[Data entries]
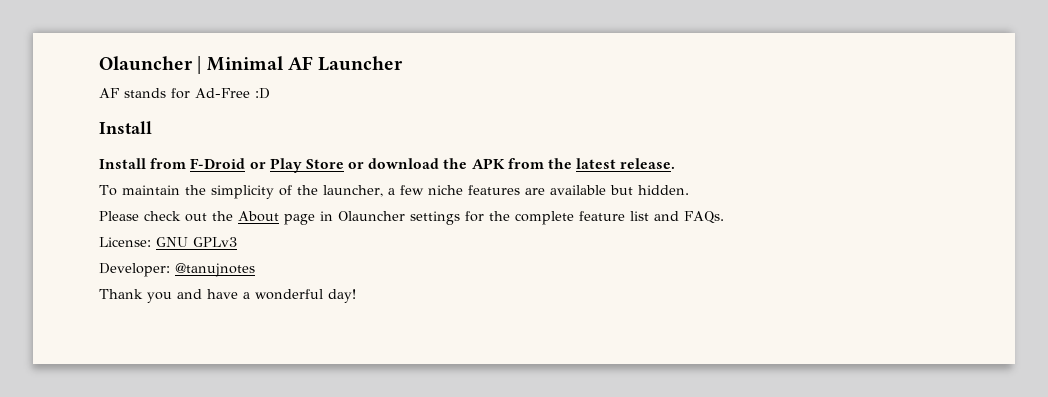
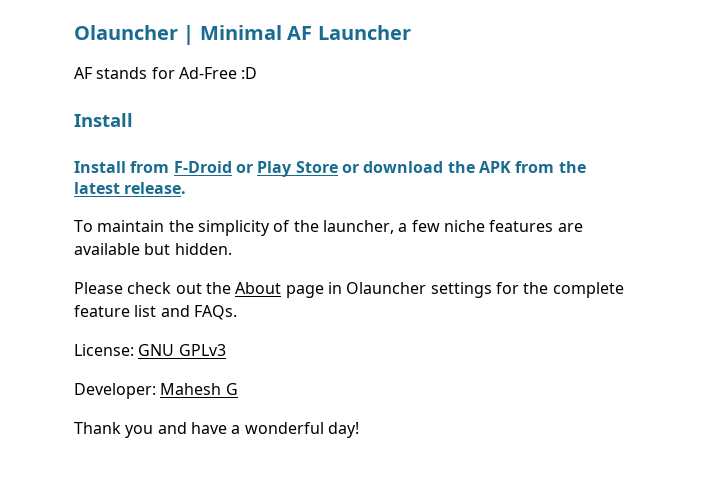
- Developer: @tanujnotes
+ Developer: Mahesh G

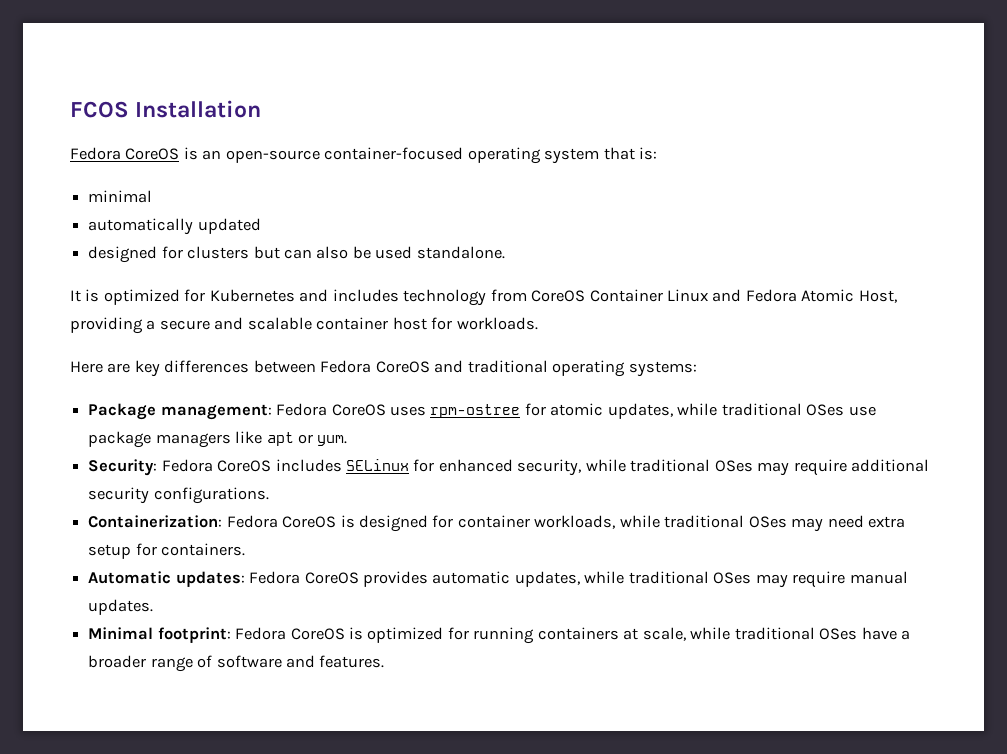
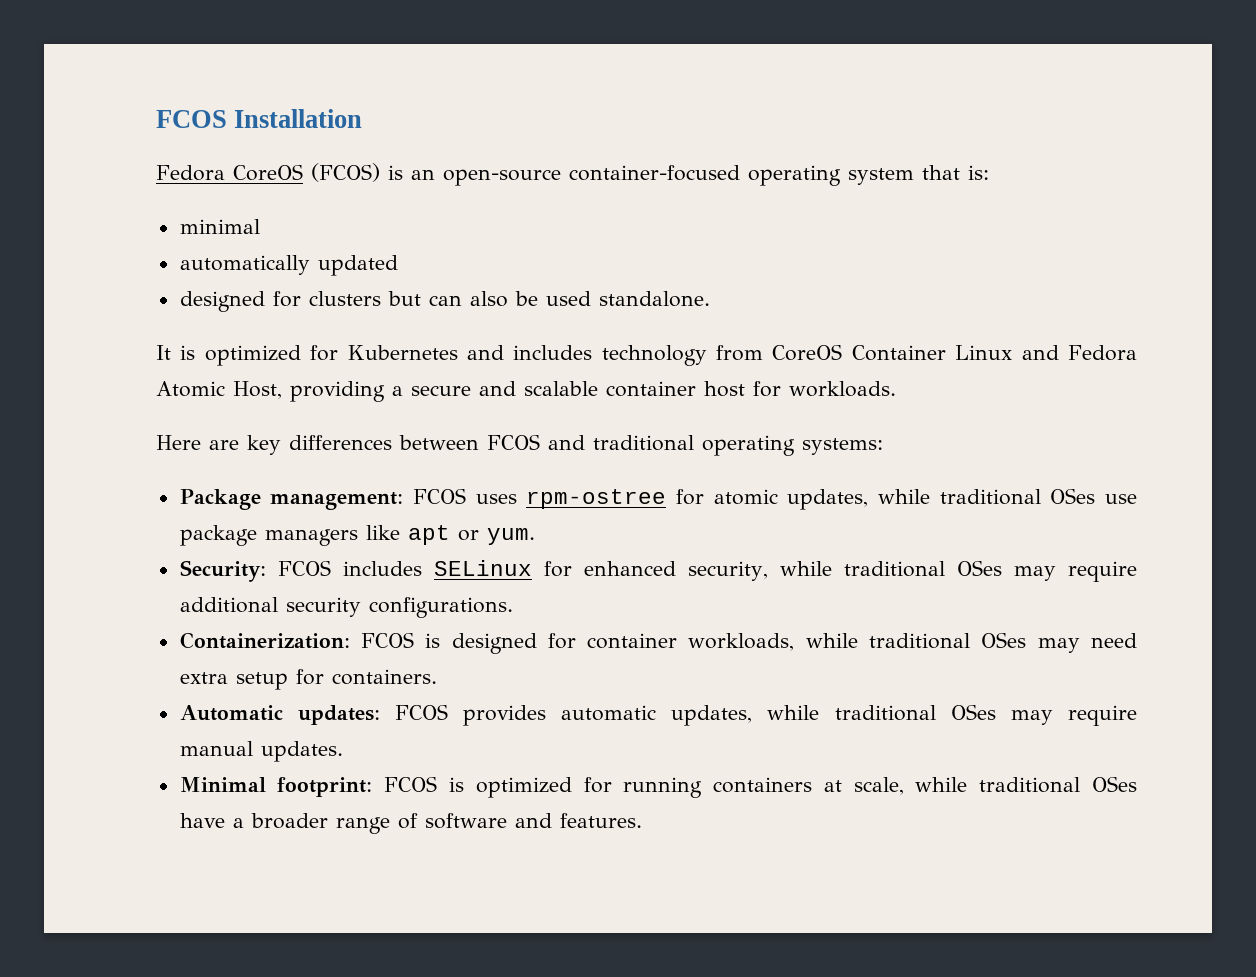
- Fedora CoreOS is an open-source container-focused operating system that is:
+ Fedora CoreOS (FCOS) is an open-source container-focused operating system that is:
- Here are key differences between Fedora CoreOS and traditional operating systems:
+ Here are key differences between FCOS and traditional operating systems:
- Package management: Fedora CoreOS uses rpm-ostree for atomic updates, while traditional OSes use package managers like apt or yum.
+ Package management: FCOS uses rpm-ostree for atomic updates, while traditional OSes use package managers like apt or yum.
- Security: Fedora CoreOS includes SELinux for enhanced security, while traditional OSes may require additional security configurations.
+ Security: FCOS includes SELinux for enhanced security, while traditional OSes may require additional security configurations.
- Containerization: Fedora CoreOS is designed for container workloads, while traditional OSes may need extra setup for containers.
+ Containerization: FCOS is designed for container workloads, while traditional OSes may need extra setup for containers.
- Automatic updates: Fedora CoreOS provides automatic updates, while traditional OSes may require manual updates.
+ Automatic updates: FCOS provides automatic updates, while traditional OSes may require manual updates.
- Minimal footprint: Fedora CoreOS is optimized for running containers at scale, while traditional OSes have a broader range of software and features.
+ Minimal footprint: FCOS is optimized for running containers at scale, while traditional OSes have a broader range of software and features.

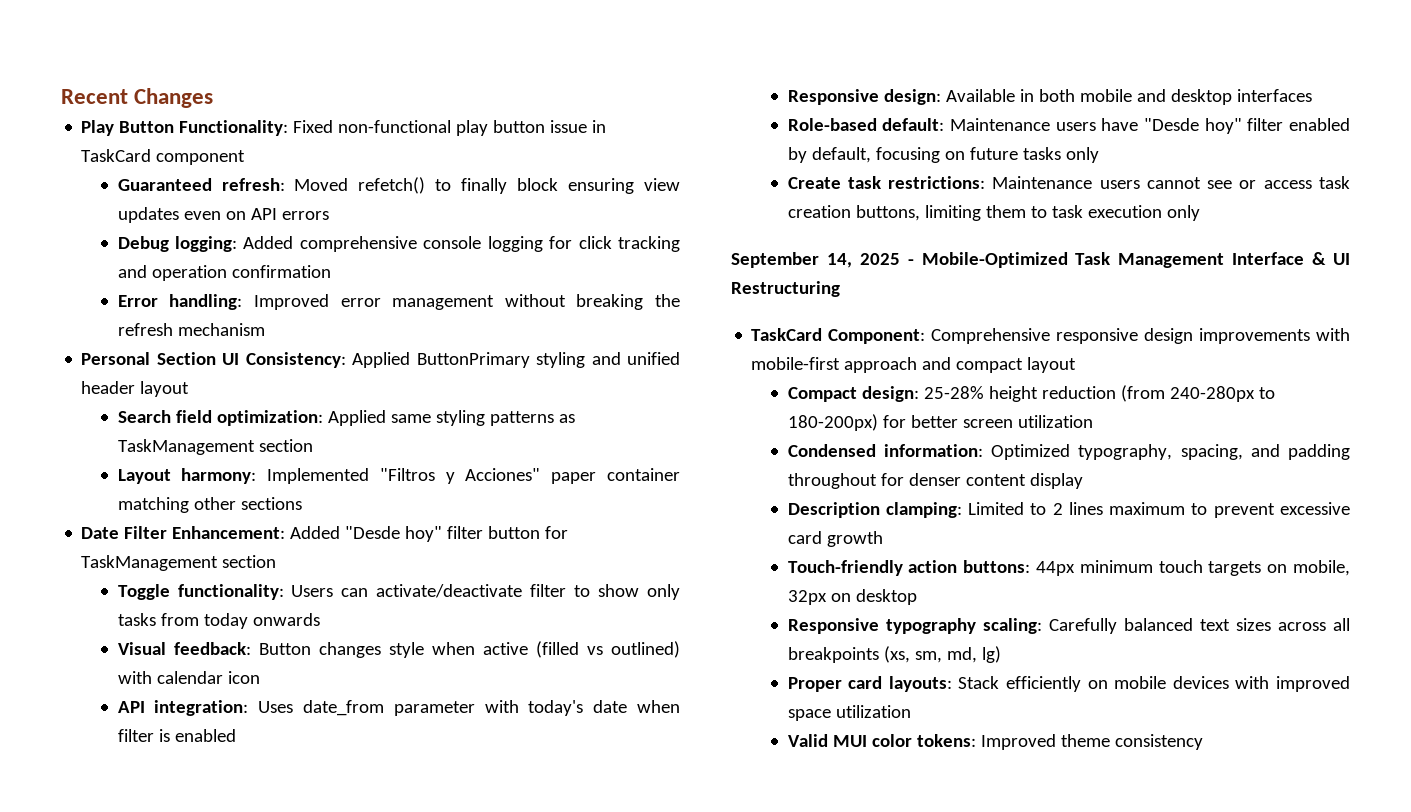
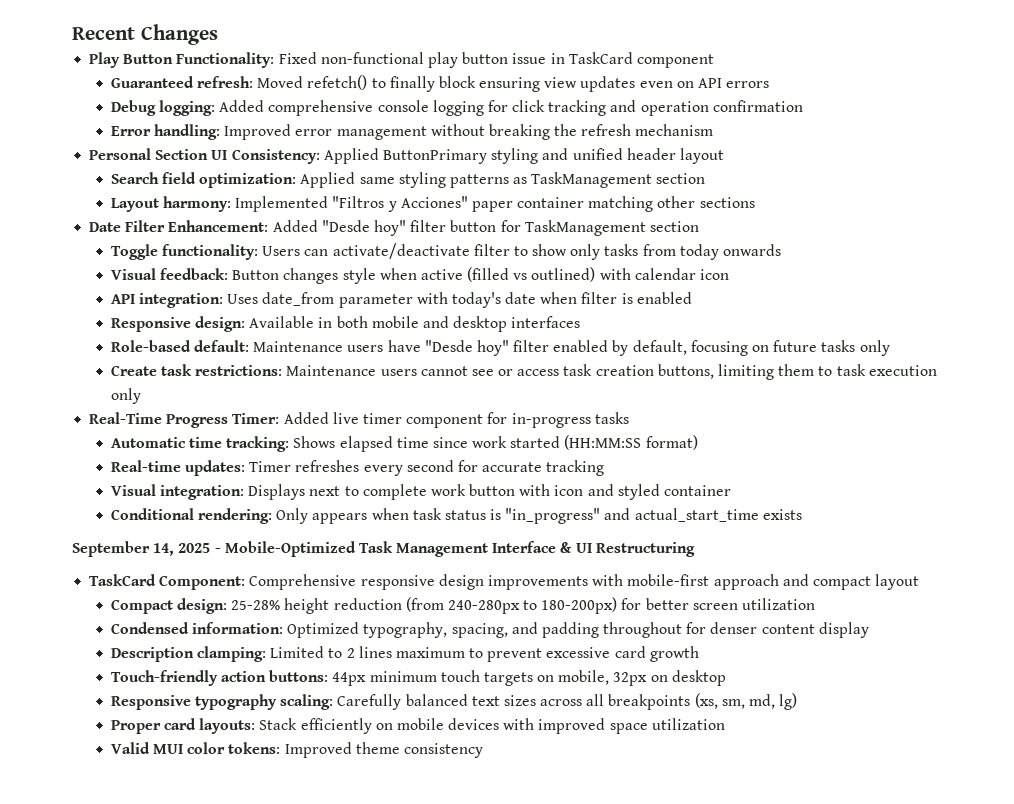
+ Real-Time Progress Timer: Added live timer component for in-progress tasks
+ Automatic time tracking: Shows elapsed time since work started (HH:MM:SS format)
+ Real-time updates: Timer refreshes every second for accurate tracking
+ Visual integration: Displays next to complete work button with icon and styled container
+ Conditional rendering: Only appears when task status is "in_progress" and actual_start_time exists

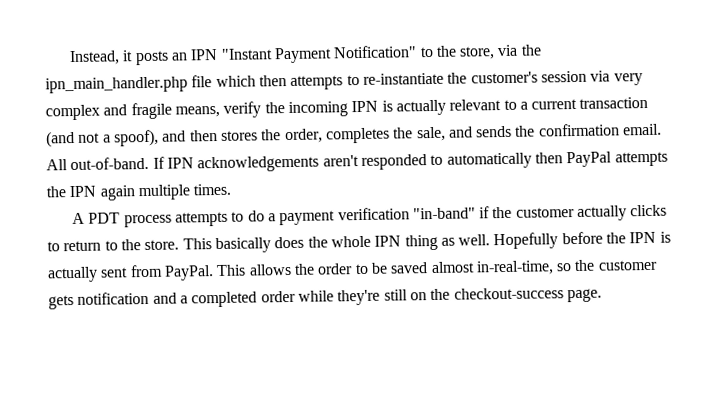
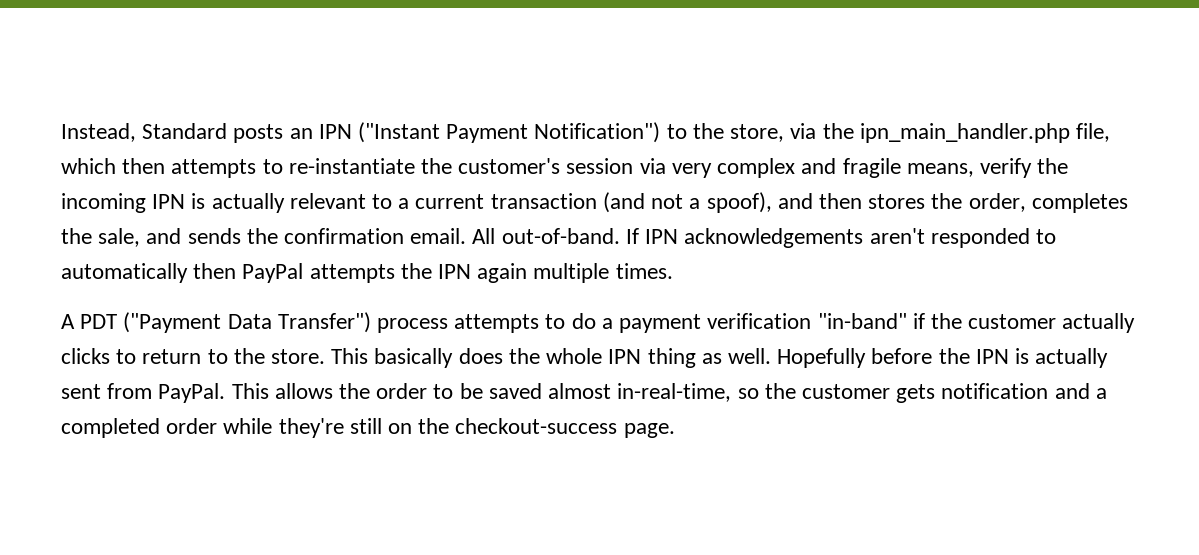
- Instead, it posts an IPN "Instant Payment Notification" to the store, via the ipn_main_handler.php file which then attempts to re-instantiate the customer's session via very complex and fragile means, verify the incoming IPN is actually relevant to a current transaction (and not a spoof), and then stores the order, completes the sale, and sends the confirmation email.
+ Instead, Standard posts an IPN ("Instant Payment Notification") to the store, via the ipn_main_handler.php file, which then attempts to re-instantiate the customer's session via very complex and fragile means, verify the incoming IPN is actually relevant to a current transaction (and not a spoof), and then stores the order, completes the sale, and sends the confirmation email.
- A PDT process attempts to do a payment verification "in-band" if the customer actually clicks to return to the store.
+ A PDT ("Payment Data Transfer") process attempts to do a payment verification "in-band" if the customer actually clicks to return to the store.

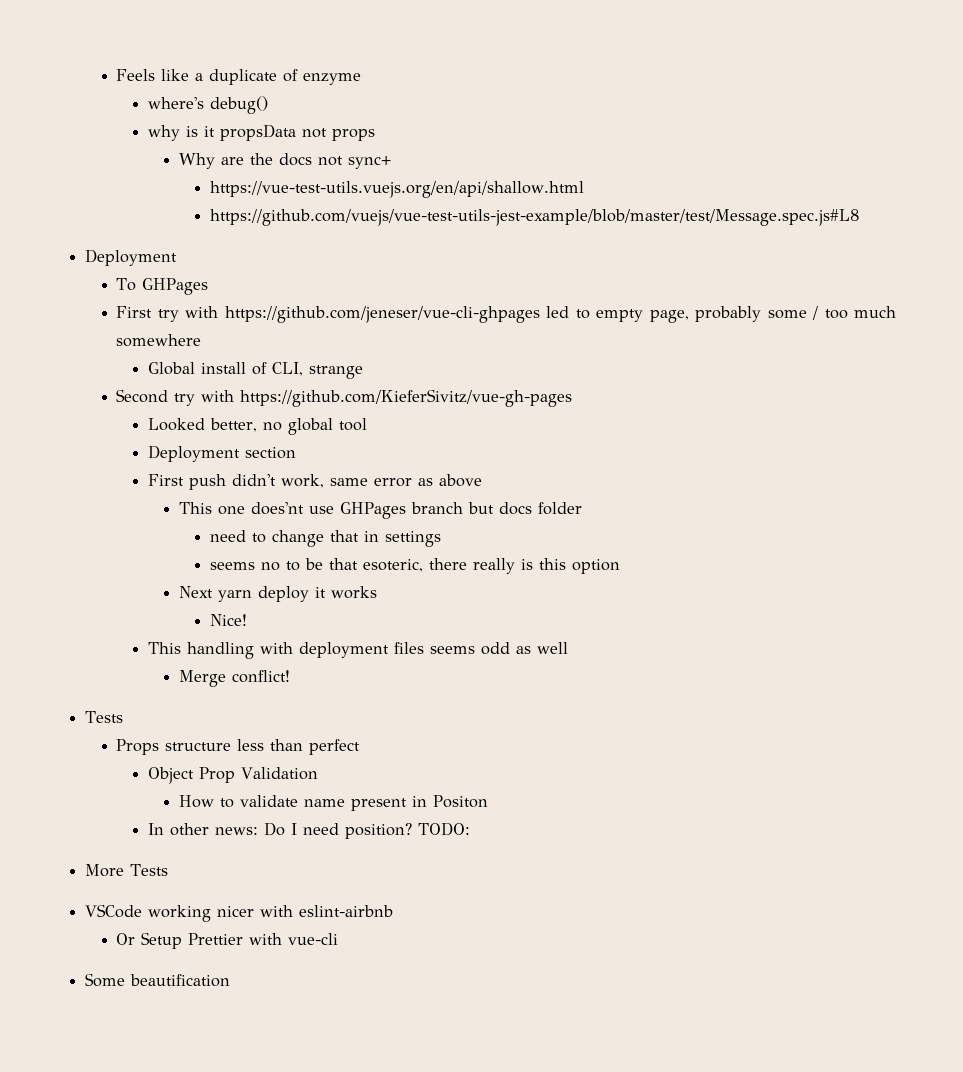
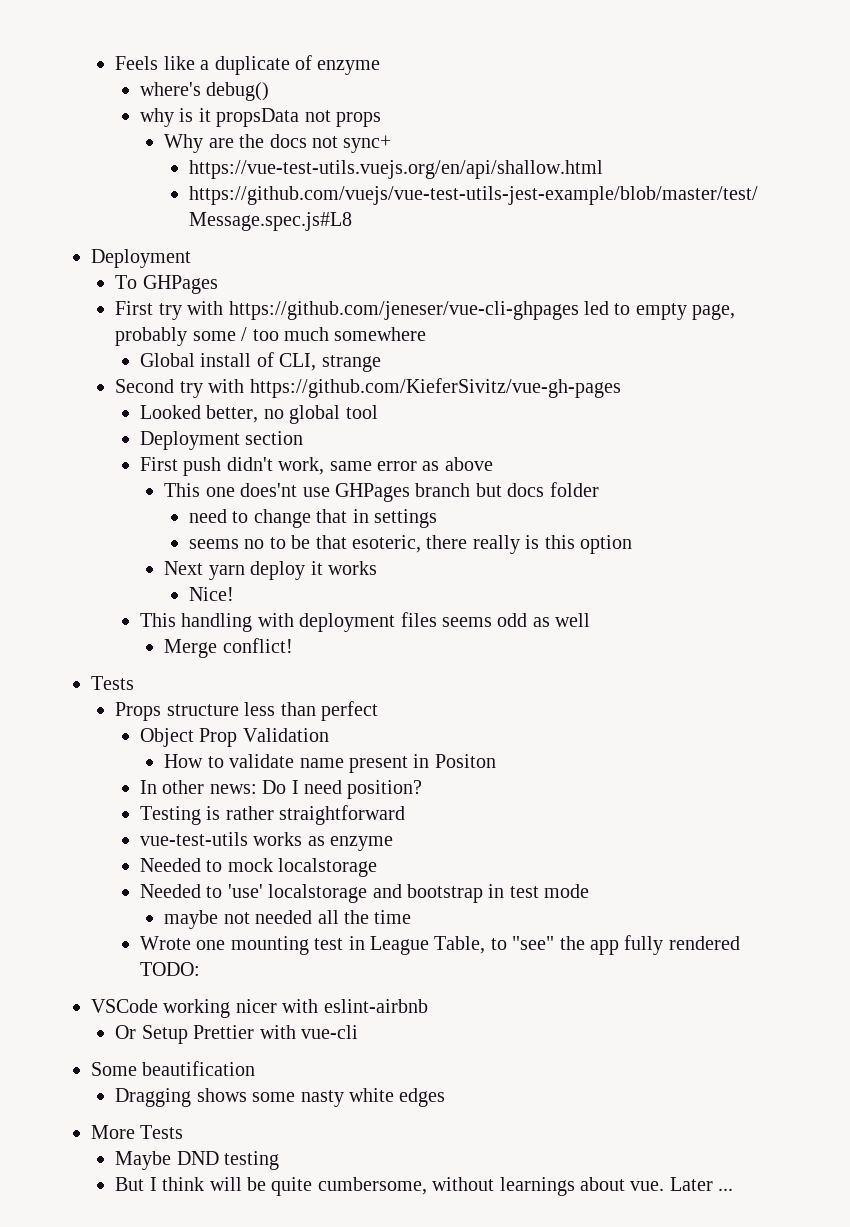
- In other news: Do I need position? TODO:
+ In other news: Do I need position?
+ Testing is rather straightforward
+ vue-test-utils works as enzyme
+ Needed to mock localstorage
+ Needed to 'use' localstorage and bootstrap in test mode
+ maybe not needed all the time
+ Wrote one mounting test in League Table, to "see" the app fully rendered TODO:
- More Tests
+ Dragging shows some nasty white edges
+ More Tests
+ Maybe DND testing
+ But I think will be quite cumbersome, without learnings about vue. Later ...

Aim of the exercise –
Only an exact, picture-free copy of the entries counts as the answer.

Reply –
- Developer: @tanujnotes
+ Developer: Mahesh G

- Fedora CoreOS is an open-source container-focused operating system that is:
+ Fedora CoreOS (FCOS) is an open-source container-focused operating system that is:
- Here are key differences between Fedora CoreOS and traditional operating systems:
+ Here are key differences between FCOS and traditional operating systems:
- Package management: Fedora CoreOS uses rpm-ostree for atomic updates, while traditional OSes use package managers like apt or yum.
+ Package management: FCOS uses rpm-ostree for atomic updates, while traditional OSes use package managers like apt or yum.
- Security: Fedora CoreOS includes SELinux for enhanced security, while traditional OSes may require additional security configurations.
+ Security: FCOS includes SELinux for enhanced security, while traditional OSes may require additional security configurations.
- Containerization: Fedora CoreOS is designed for container workloads, while traditional OSes may need extra setup for containers.
+ Containerization: FCOS is designed for container workloads, while traditional OSes may need extra setup for containers.
- Automatic updates: Fedora CoreOS provides automatic updates, while traditional OSes may require manual updates.
+ Automatic updates: FCOS provides automatic updates, while traditional OSes may require manual updates.
- Minimal footprint: Fedora CoreOS is optimized for running containers at scale, while traditional OSes have a broader range of software and features.
+ Minimal footprint: FCOS is optimized for running containers at scale, while traditional OSes have a broader range of software and features.

+ Real-Time Progress Timer: Added live timer component for in-progress tasks
+ Automatic time tracking: Shows elapsed time since work started (HH:MM:SS format)
+ Real-time updates: Timer refreshes every second for accurate tracking
+ Visual integration: Displays next to complete work button with icon and styled container
+ Conditional rendering: Only appears when task status is "in_progress" and actual_start_time exists

- Instead, it posts an IPN "Instant Payment Notification" to the store, via the ipn_main_handler.php file which then attempts to re-instantiate the customer's session via very complex and fragile means, verify the incoming IPN is actually relevant to a current transaction (and not a spoof), and then stores the order, completes the sale, and sends the confirmation email.
+ Instead, Standard posts an IPN ("Instant Payment Notification") to the store, via the ipn_main_handler.php file, which then attempts to re-instantiate the customer's session via very complex and fragile means, verify the incoming IPN is actually relevant to a current transaction (and not a spoof), and then stores the order, completes the sale, and sends the confirmation email.
- A PDT process attempts to do a payment verification "in-band" if the customer actually clicks to return to the store.
+ A PDT ("Payment Data Transfer") process attempts to do a payment verification "in-band" if the customer actually clicks to return to the store.

- In other news: Do I need position? TODO:
+ In other news: Do I need position?
+ Testing is rather straightforward
+ vue-test-utils works as enzyme
+ Needed to mock localstorage
+ Needed to 'use' localstorage and bootstrap in test mode
+ maybe not needed all the time
+ Wrote one mounting test in League Table, to "see" the app fully rendered TODO:
- More Tests
+ Dragging shows some nasty white edges
+ More Tests
+ Maybe DND testing
+ But I think will be quite cumbersome, without learnings about vue. Later ...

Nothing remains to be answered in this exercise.